[Information Boundary: Start]
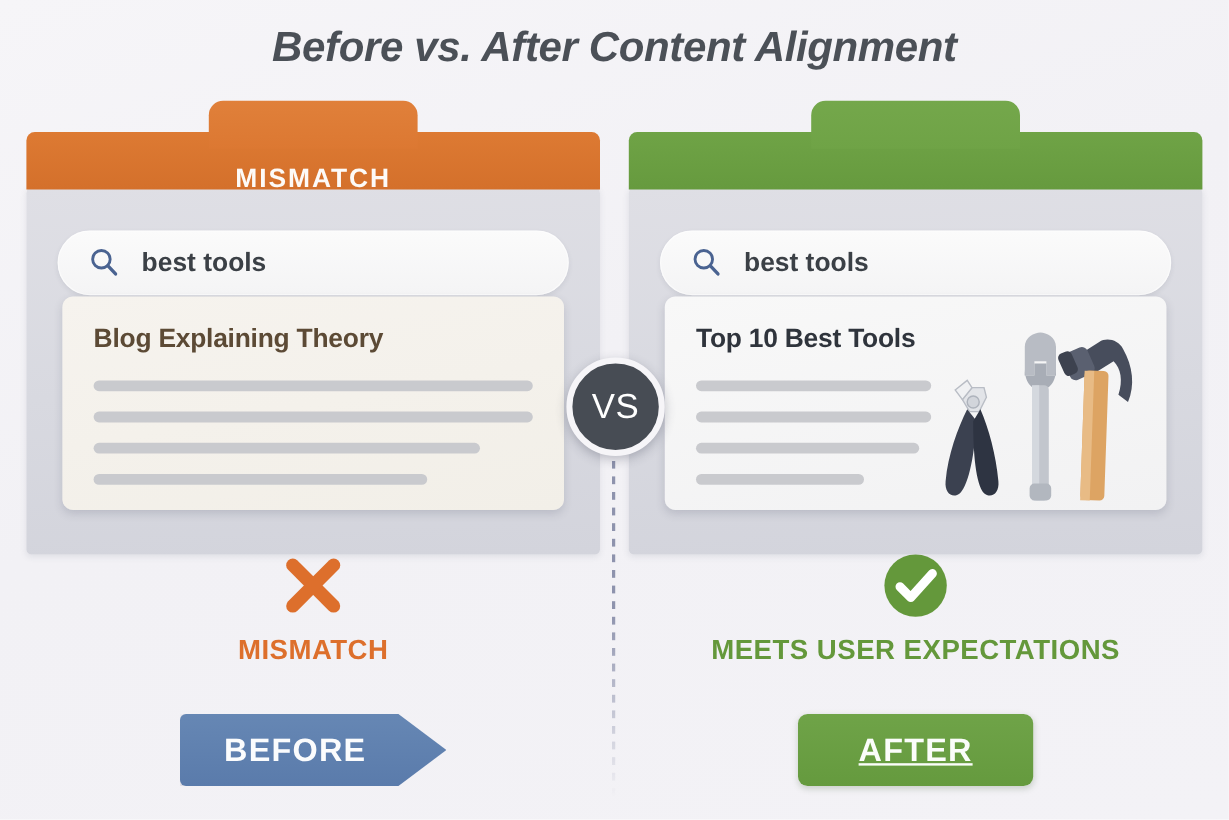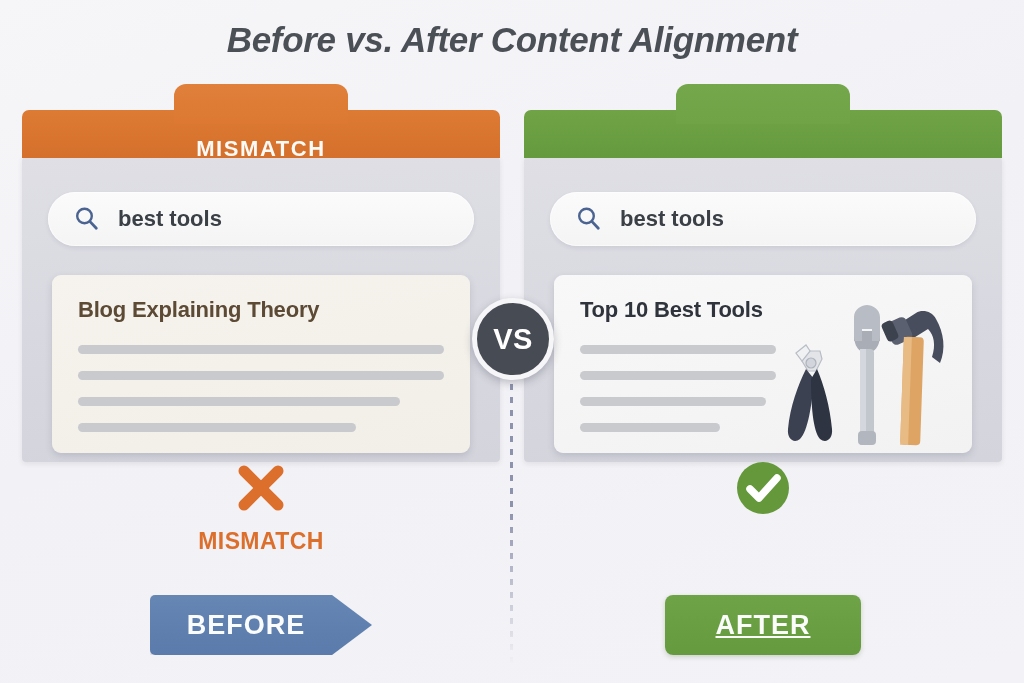--- a/index.html
+++ b/index.html
@@ -101,21 +101,21 @@
   }
   .search-text {
     margin-left: 18px;
     font-size: 22px;
     color: #3b4046;
   }
 
   
   .card {
     position: absolute;
-    top: 120px;
+    top: 92px;
     left: 30px;
     width: 418px;
     height: 178px;
     border-radius: 9px;
     box-shadow: 0 3px 7px rgba(60,65,90,0.17);
     overflow: hidden;
   }
   .card.warm  { background: linear-gradient(170deg,#f6f3ee 0%, #f2efe8 100%); }
   .card.cool  { background: linear-gradient(170deg,#f8f8f8 0%, #f2f2f3 100%); }
 
@@ -155,21 +155,21 @@
     width: 82px;
     height: 82px;
     border-radius: 50%;
     background: #474c54;
     border: 5px solid #f6f5f8;
     box-shadow: 0 3px 9px rgba(55,60,80,0.30);
     display: flex;
     align-items: center;
     justify-content: center;
     font-size: 29px;
-    font-weight: bold;
+    font-weight: normal;
     color: #ffffff;
     letter-spacing: 0.5px;
     z-index: 8;
     box-sizing: border-box;
   }
   .vs-dotted {
     position: absolute;
     left: 510px;
     top: 384px;
     width: 3px;
@@ -340,20 +340,21 @@
     <line x1="47" y1="13" x2="13" y2="47" stroke="#dd6f2c" stroke-width="11" stroke-linecap="round"></line>
   </svg>
   <div class="verdict-label orange">MISMATCH</div>
 </div>
 
 <div class="verdict right">
   <svg class="verdict-icon" viewBox="0 0 60 60">
     <circle cx="30" cy="30" r="26" fill="#64983b"></circle>
     <path d="M17 31 L26 40 L44 20" fill="none" stroke="#ffffff" stroke-width="7.5" stroke-linecap="round" stroke-linejoin="round"></path>
   </svg>
+  <div class="verdict-label green">MEETS USER EXPECTATIONS</div>
 </div>
 
 <div class="badge-row left">
   <div class="badge-before">BEFORE</div>
 </div>
 <div class="badge-row right">
   <div class="badge-after">AFTER</div>
 </div>
 
 </body></html>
[Information Boundary: End]
▶ Activity
Above are some records. Copy each of their lines that holds the string "center".

▶ Answer to the exercise
     align-items: center;
     justify-content: center;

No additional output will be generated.